The dog’s high-pitched whine hasn’t stopped. It goes up another level, it is awful, it is the sound of pain and fear and absolute hopelessness.

“What do you think?” she says, looking at the dog, not me.

“They were lying,” I say, completely sure. “They didn’t find her like this.”

Ruth nods. She leaves the room, and I know where she’s going—to the locked case where they keep the medication.

I don’t want to see the dog. I don’t want to touch the dog. But I go over to the box. I reach inside, and I place my hand as gently as I can on the top of her head, just between her ears, the one place that I’m pretty sure isn’t broken.

“Good girl,” I say, soft and low. “Good girl, it’s okay, it’ll just be a minute. Good girl.”
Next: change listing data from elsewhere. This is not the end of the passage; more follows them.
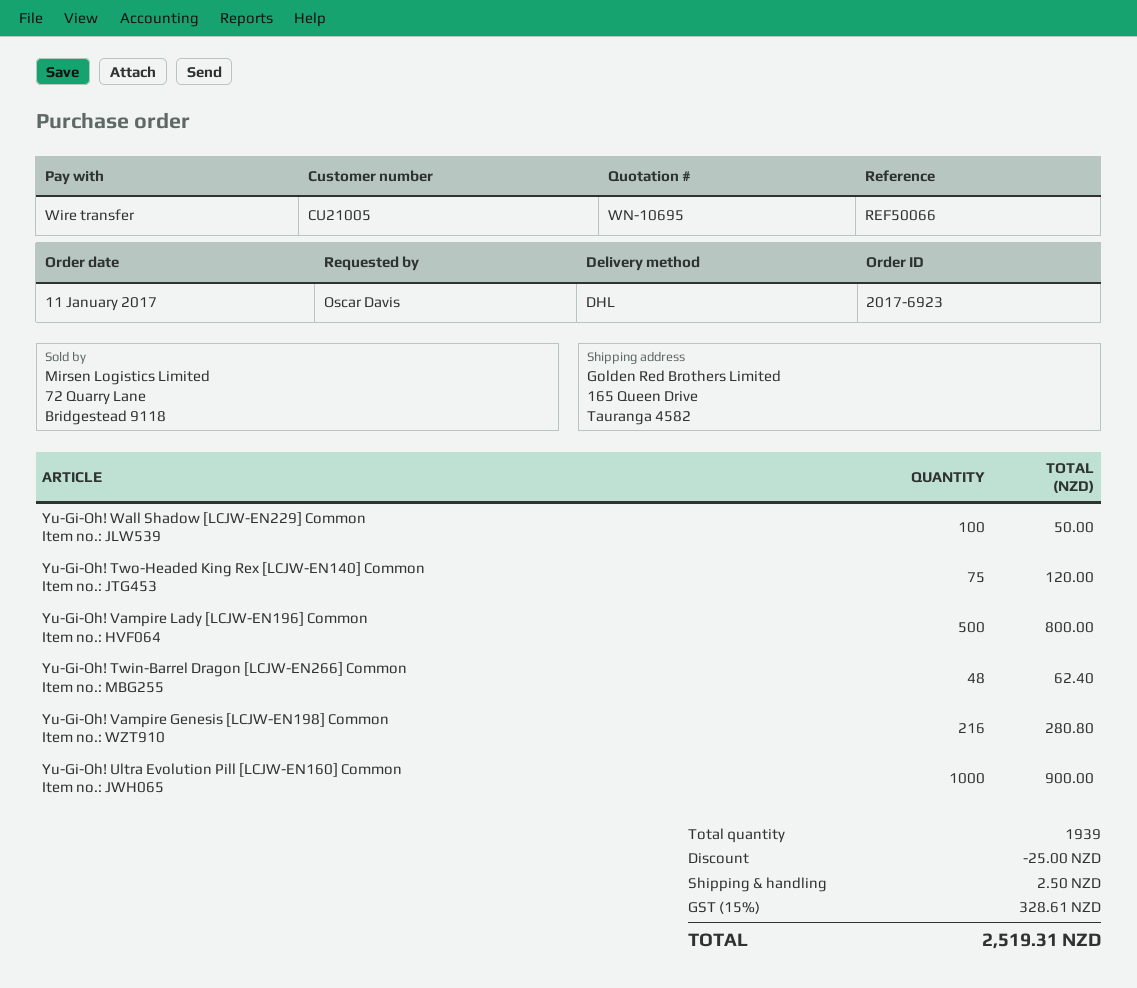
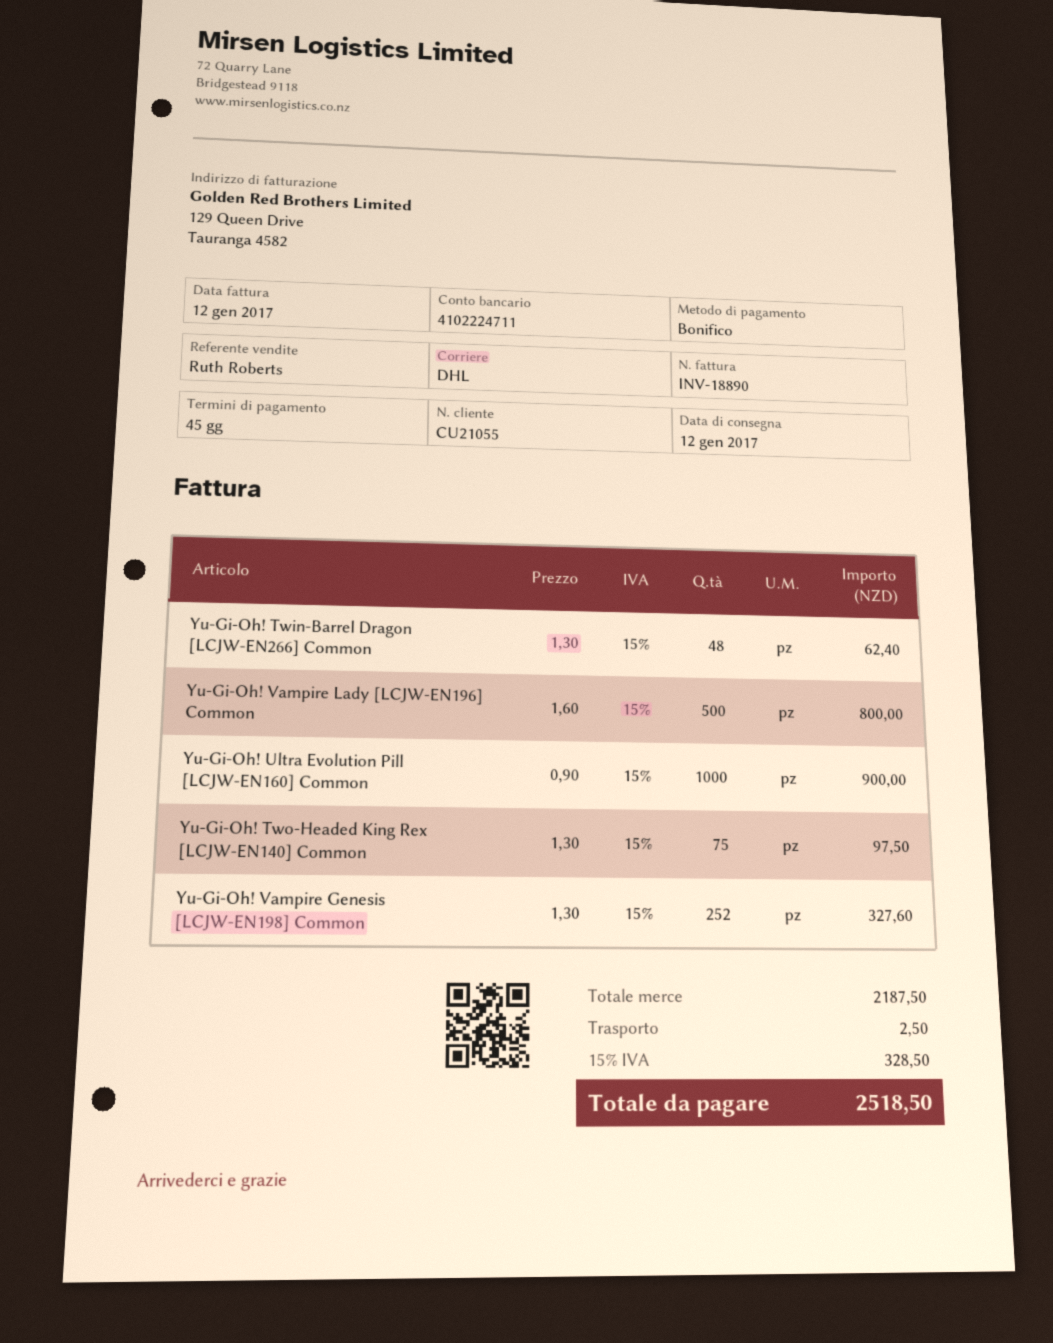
customer number: CU21005 -> CU21055
Yu-Gi-Oh! Wall Shadow [LCJW-EN229] Common: 100 for 50.00 -> none
Yu-Gi-Oh! Two-Headed King Rex [LCJW-EN140] Common: 75 for 120.00 -> 75 for 97.50
Yu-Gi-Oh! Vampire Genesis [LCJW-EN198] Common: 216 for 280.80 -> 252 for 327.60
discount: 25.00 -> none
tax: 15% = 328.61 -> 15% = 328.50
total: 2519.31 -> 2518.50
Ruth comes back in, the syringe in her hand, and she’s the fucking angel of mercy. She finds a vein right away and presses down on the plunger. I keep my hand on the dog’s head.

The whimpering quiets and softens and then stops. The rapid rise and fall of breaths from the broken body cease. Her eyes don’t close but the shine fades away, and then she’s dead.

I’m crying. Ruth’s crying too, even though nothing makes Ruth cry.

“We did the right thing,” she says, to herself or to me, I don’t know, but I nod. She puts an arm around my shoulder and hugs me roughly.

Later, after she calls the police to report what’s happened, after I’ve given the best description I can of all three of them, after the vet has come and taken x-rays of the dog’s body—all four paws shattered, back broken in three places, hips crushed, likely systemic torture and abuse—after they’ve taken pictures of her body, I head home.

The rain has stopped. I walk across the parking lot and slide behind the wheel of my car. I sit there, smelling like dog urine and my own sweaty fear. I see behind my eyes those other eyes—first the black eyes of the dog, the way they went from shiny and full of fear to flattened black and dead but no longer in pain, at least—and then the other eyes. The eyes of the girl as she ducked out the door and into the rain. Those eyes were afraid, too.

I start my car. I pull out of the parking lot. The streets are unusually clear and I make it back to Irvine in less than twenty minutes. I drive very carefully, even more carefully than usual. It starts to rain again just as I turn into my neighborhood, a soft mist. For once, I hope my parents are home. I want to tell them about what happened. I want them to listen and hold me and pet my hair.

But when I open the garage door, there are two vacant black spaces where their cars should be.